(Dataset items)
****************

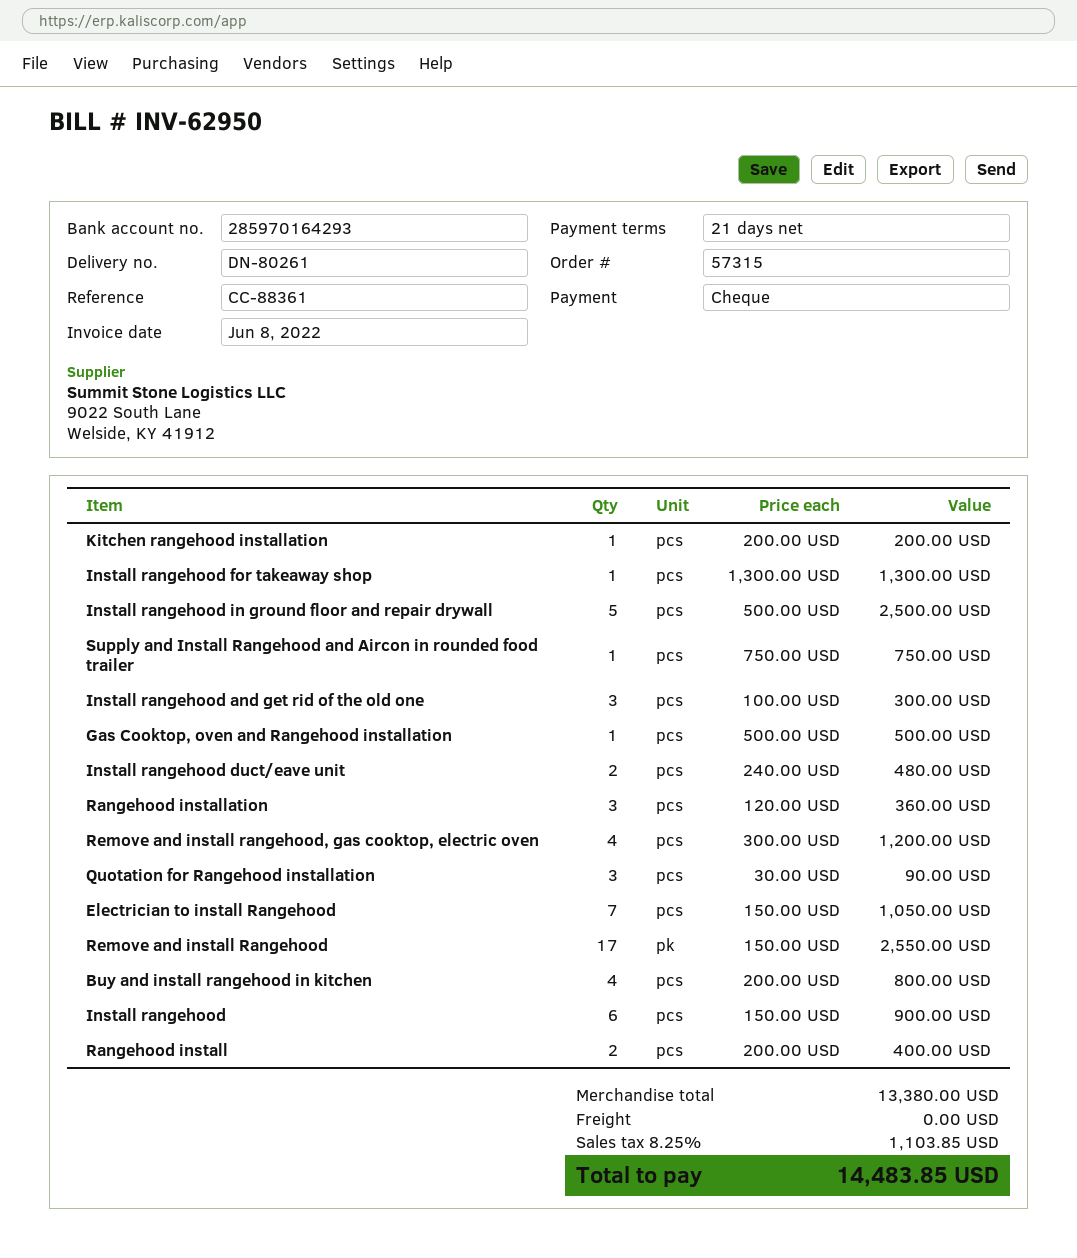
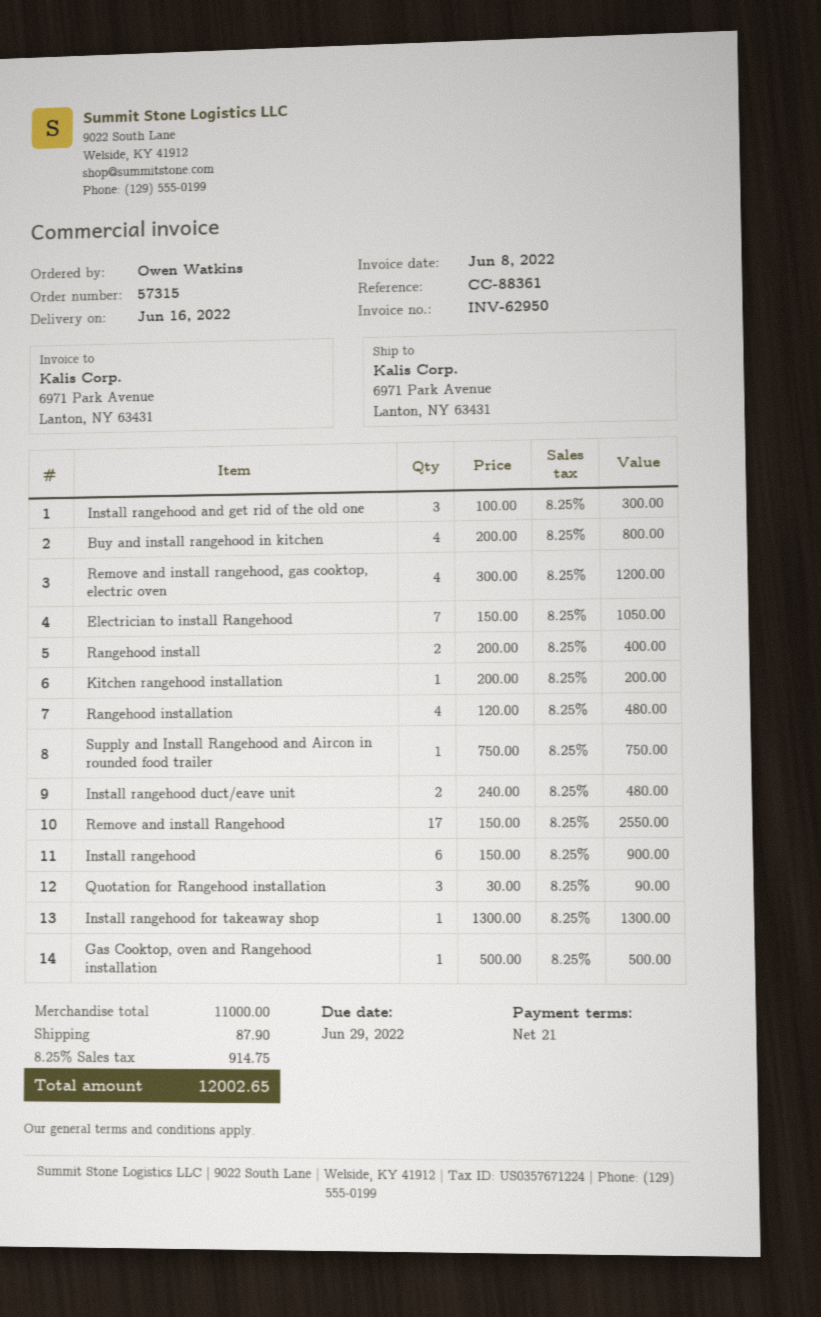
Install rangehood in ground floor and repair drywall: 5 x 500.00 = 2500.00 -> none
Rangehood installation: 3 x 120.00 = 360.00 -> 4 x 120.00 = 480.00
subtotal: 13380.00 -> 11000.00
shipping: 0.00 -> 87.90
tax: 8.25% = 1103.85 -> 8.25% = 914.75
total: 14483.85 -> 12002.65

****************

**REQUIRED WORK:**
Hand back the data exactly as it appears, with all pictures cut.

**ANSWER SPACE:**
Install rangehood in ground floor and repair drywall: 5 x 500.00 = 2500.00 -> none
Rangehood installation: 3 x 120.00 = 360.00 -> 4 x 120.00 = 480.00
subtotal: 13380.00 -> 11000.00
shipping: 0.00 -> 87.90
tax: 8.25% = 1103.85 -> 8.25% = 914.75
total: 14483.85 -> 12002.65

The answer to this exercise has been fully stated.